“Lechery, lechery, still wars and lechery! Nothing else holds fashion.” — Thersites, Troilus & Cressida
Before we start this week, I want to apologize to all of you for a very stupid blunder on my part. Mainly that all of my notifications for this blog were being sent to a filler email account to which I didn’t have access to (left from when I was setting things up). As a result, it wasn’t until last week that I was getting notifications about comments any of you were leaving here. I promise I wasn’t ignoring everybody on purpose. Anyway, I’ve fixed that, so moving forward, know that I will appear as attentive on screen as I assure I was in the real world. I appreciate everyone’s interest and support — I recognize the internet is almost infinite and I don’t take your collective perusal of my ramblings for granted.
Anyway, today is (the traditionally observed date for) my first literary love Will Shakespeare’s birthday (457 years young!), so I thought this week we’d look at one of his classical plays in his honor. Now, the obvious choices for this blog would no doubt be Julius Caesar, or Antony & Cleopatra, but I wanted to throw all of you a curveball and do the much more obscure Troilus & Cressida instead, one of the notorious “problem plays.”
The moniker “problem plays” has come down to us through centuries of Shakespeare scholarship by literary critics to label the plays that don’t neatly fit into the three standard Shakespearean categories of comedy, tragedy, and history. Usually the ones included in this label are All’s Well That Ends Well, Measure For Measure, and Troilus; with some critics adding Timon of Athens, The Winter’s Tale, and The Merchant of Venice as well.
Another thing these plays have in common is, with perhaps the exception of The Merchant of Venice, that they are generally not considered among the Bard of Avon’s best work. In addition to not belonging to a single, identifiable theatrical category, many of these plays are convoluted, dark, and are often the least satisfying in terms of character and resolution. For most of the centuries following Shakespeare’s death, the academic position was to create a veritable fortress of excuses for why these plays were they way they were: we didn’t have the final copies, these were plays he wrote in collaboration with other playwrights like John Fletcher and Thomas Middleton — some scholars going so far as to claim Shakespeare hadn’t actually written them at all.
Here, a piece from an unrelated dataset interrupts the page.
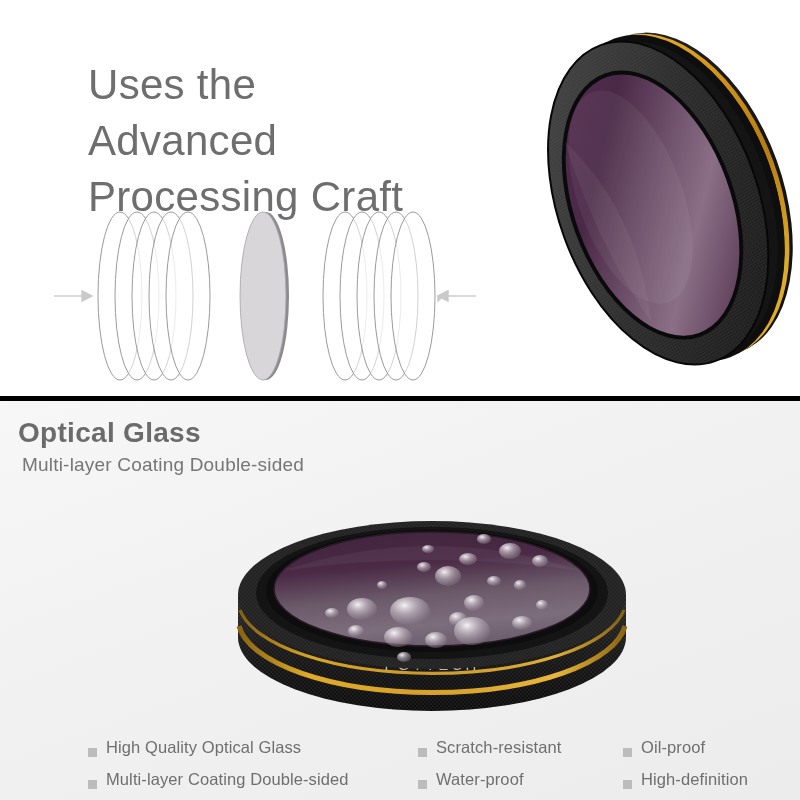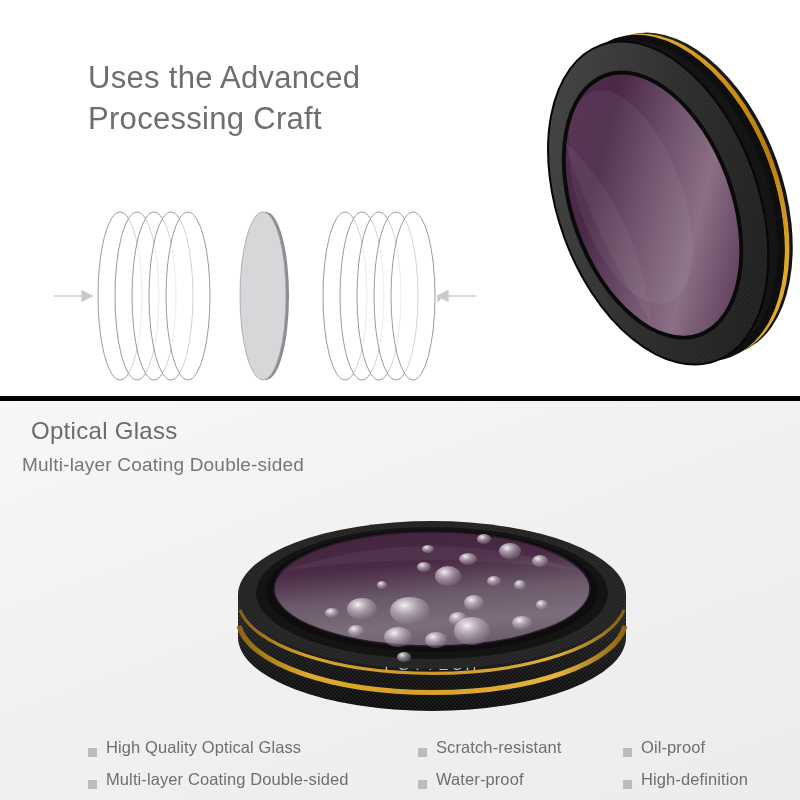"Uses the Advanced" .headline { font-size: 31px -> 42px }
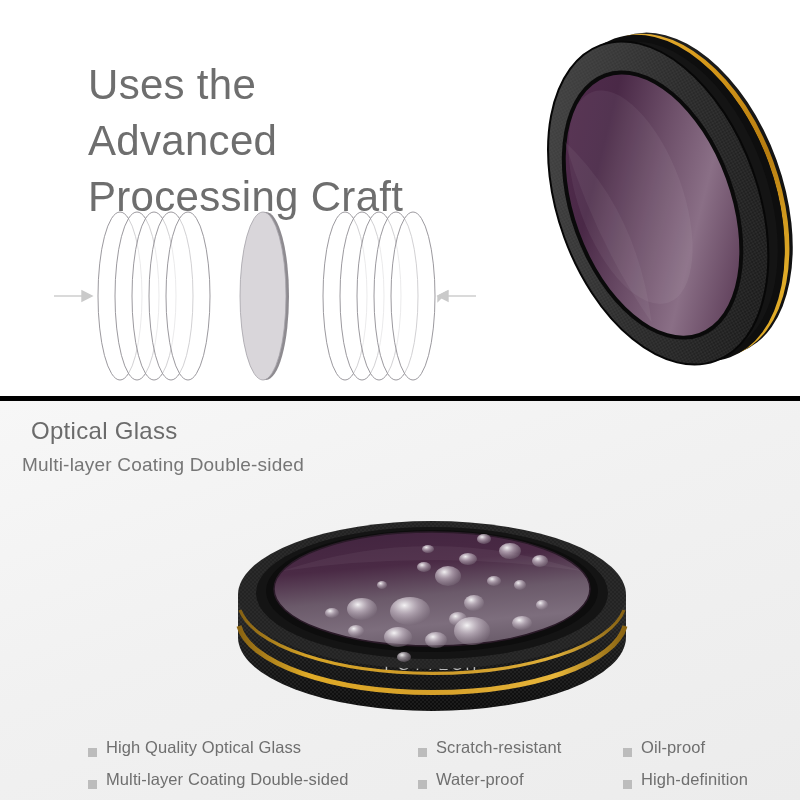"Optical Glass" .sub-headline { font-size: 24px -> 28px; font-weight: 400 -> 700; margin-left: 13px -> none }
This came from a desire by literary historians to preserve a supposedly spotless Shakespearean legacy. Shakespeare was a genius, therefore all of his work must be perfect and untouchably good. Whereas any artist will tell you that a lifetime of output is almost guaranteed to be uneven in quality— as evidenced by any actor whose ever won an Oscar and a Razzie in the same year. Incidentally, Troilus & Cressida is arguably a good example of this as well, because it is generally thought to have been the play Will wrote after Hamlet.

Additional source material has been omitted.